Of the lines in the data below, count the ones holding the string "style", and answer with that number only.

Provided records ->

++++++++++++++++++++

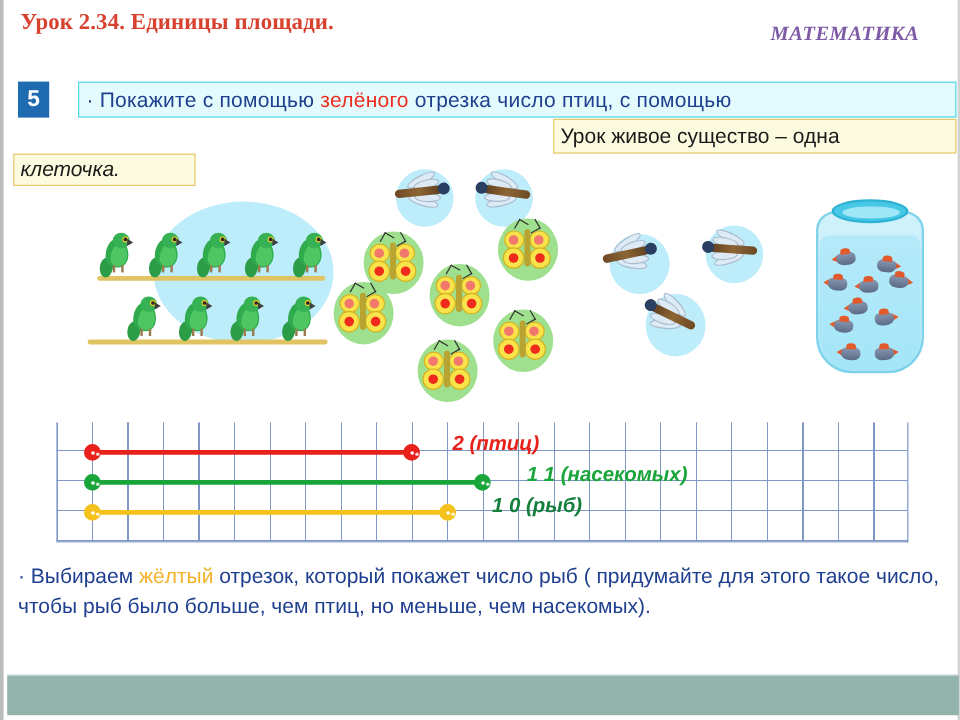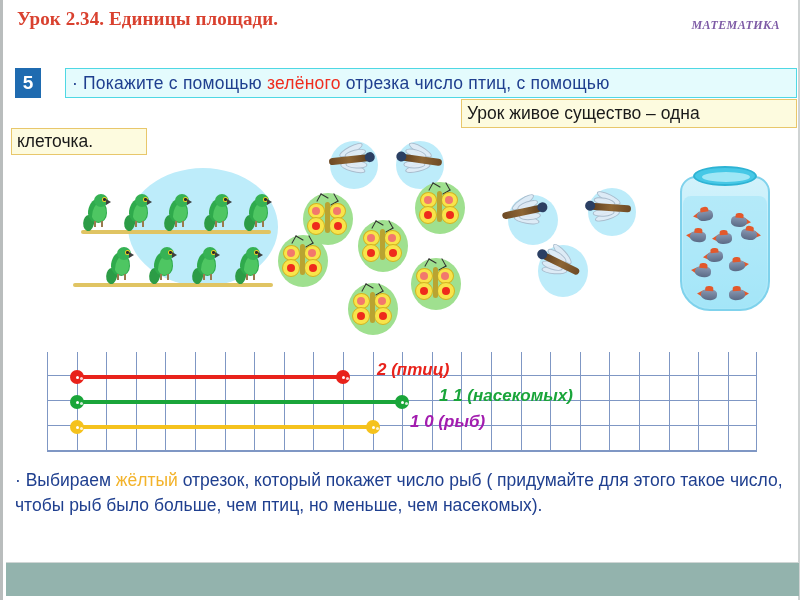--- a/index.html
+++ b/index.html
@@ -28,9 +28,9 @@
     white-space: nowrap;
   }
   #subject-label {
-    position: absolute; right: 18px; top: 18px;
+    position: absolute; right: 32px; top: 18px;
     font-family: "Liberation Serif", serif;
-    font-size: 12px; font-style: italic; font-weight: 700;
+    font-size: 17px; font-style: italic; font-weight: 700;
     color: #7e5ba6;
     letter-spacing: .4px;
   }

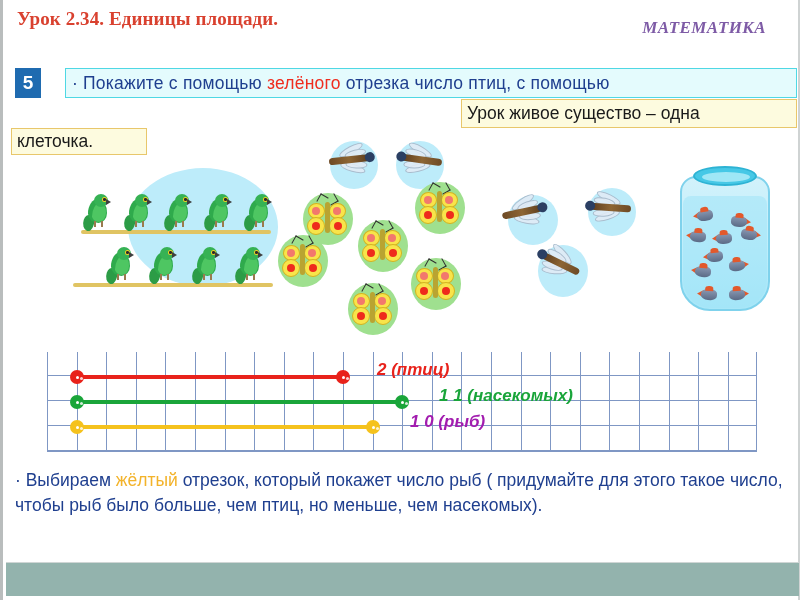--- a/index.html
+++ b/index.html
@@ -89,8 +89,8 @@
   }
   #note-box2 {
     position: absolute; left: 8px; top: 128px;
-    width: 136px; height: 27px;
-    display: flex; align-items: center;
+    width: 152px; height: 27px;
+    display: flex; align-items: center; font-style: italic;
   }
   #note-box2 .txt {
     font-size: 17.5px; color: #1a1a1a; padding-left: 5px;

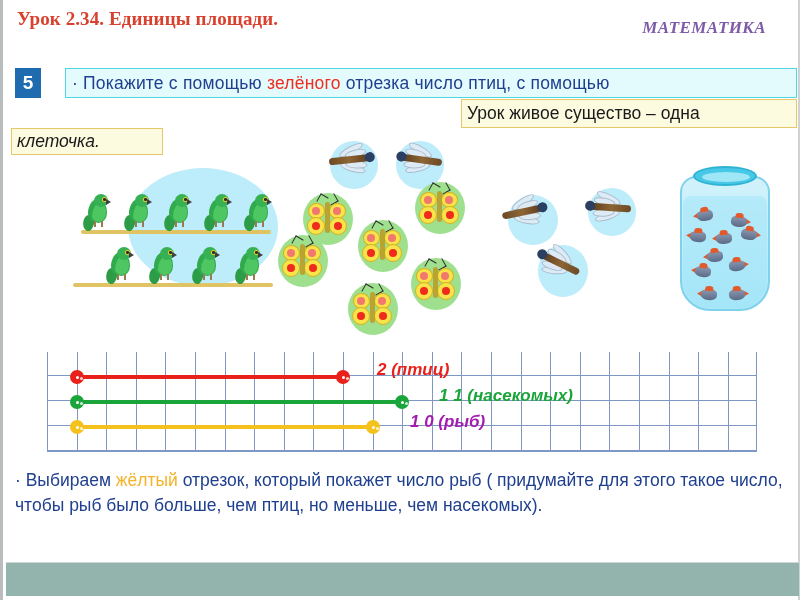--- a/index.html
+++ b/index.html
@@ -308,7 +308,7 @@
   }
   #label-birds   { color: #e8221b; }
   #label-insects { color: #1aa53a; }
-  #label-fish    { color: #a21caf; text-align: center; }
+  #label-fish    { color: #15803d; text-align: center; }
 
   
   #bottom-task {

++++++++++++++++++++

Expected output ->
3